During operation, diagnostics permanently monitors the operating states of the mechatronic system and thus represents a vehicle function in its own right. At the same time, it makes the results of its checks available to external devices if required and is thus indispensable for the vehicle manufacturer in production and the workshop. However, it is thus also part of the test methodology. For diagnostic testing, this results in a dichotomy: on the one hand, testing the diagnostics, and on the other, testing using the diagnostics.
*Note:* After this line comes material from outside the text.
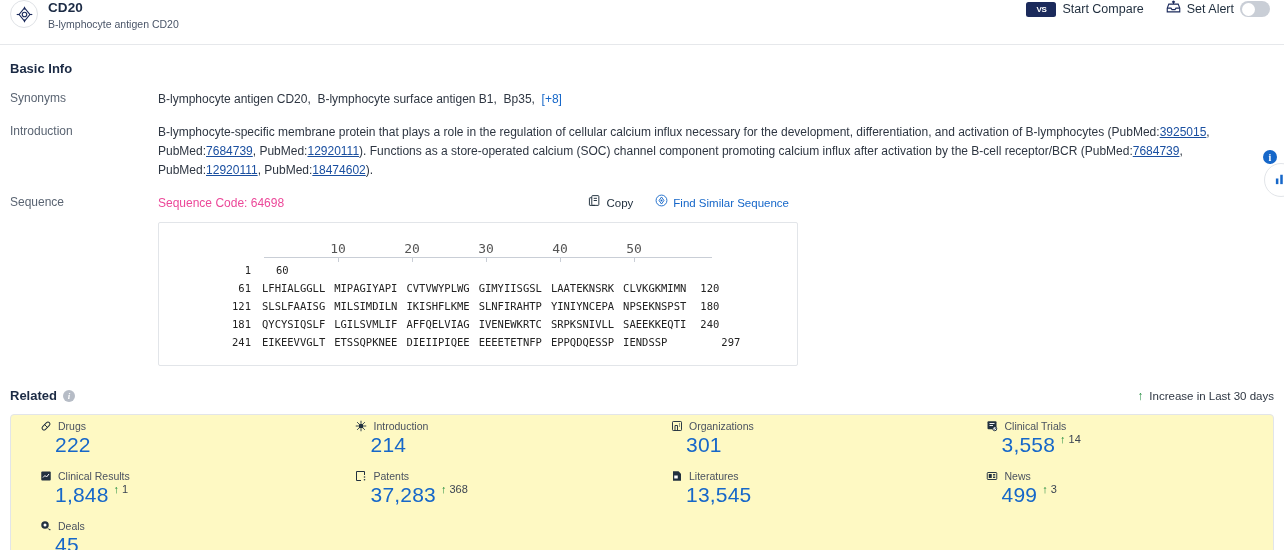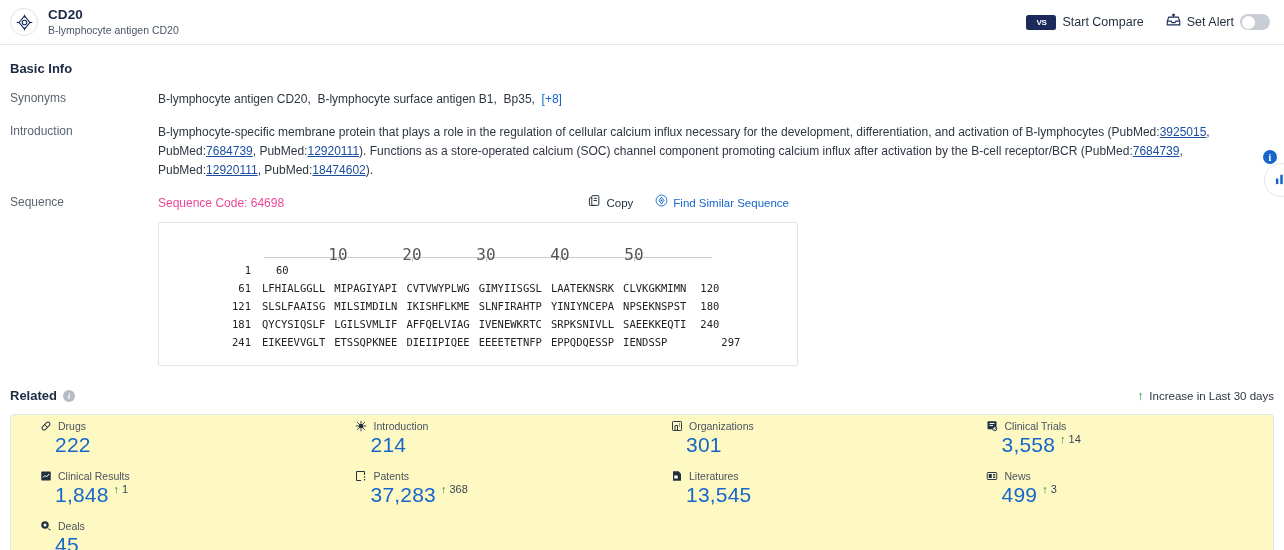"CD20" .topbar { align-items: center -> flex-start }
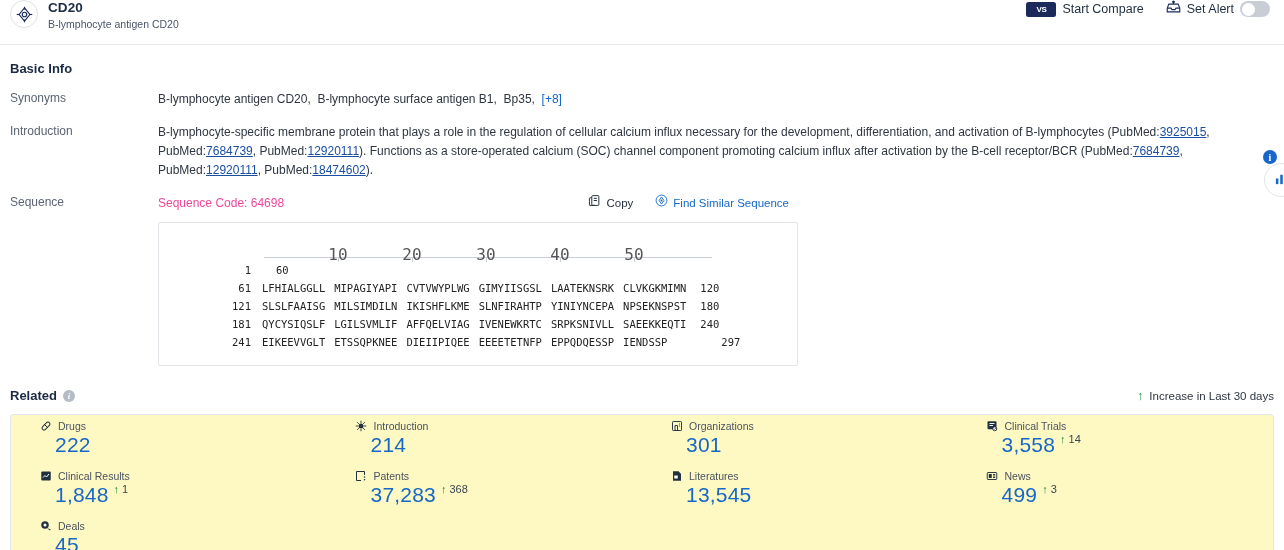"10" .ruler-num { font-size: 16px -> 13px; top: 10px -> 4px }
The term "diagnostics" describes both ECU-internal algorithms, which are used to determine errors in sensors/actuators and ECU communication, and the transmission protocols to an external diagnostic tester. Both cases must be validated. For this purpose, error conditions must be created, for example, and then it must be checked whether an error is correctly detected and entered in the error memory. With regard to the protocols, transmission properties and data contents must be tested. As soon as diagnostics itself functions reliably, it serves as a testing tool. Via diagnostics it is easy to access internal variables and states in a standardized way - this is exactly what it was designed for. In this way:
The test procedures used must in turn be validated; errors in the test setup would render the entire methodology absurd. The entire test setup consisting of hardware and software must be checked. For many testers, this is by no means done only once. As a rule, new vehicles or ECU variants are integrated on an ongoing basis. The actual status must be subjected to a regression test in each case to ensure that changes do not have any effects. If we take the example of a service tester that is rolled out to 10,000 workshops, it becomes clear that errors lead to a new rollout and thus to enormous costs. This must be avoided. In both cases, experience points to a dilemma: testing the tester requires a counterpart - in diagnostics, a vehicle or ECU. However, this is usually not available. During the initial creation of a tester or test sequence, it is not yet ready, which is not surprising, since it is to be tested by the test first. In regression testing, it is usually no longer available, simply because not all vehicles can be kept in all variants. In training facilities, the picture is similar: the vehicle that fits the exercise cannot be kept in stock and can only be procured at great expense.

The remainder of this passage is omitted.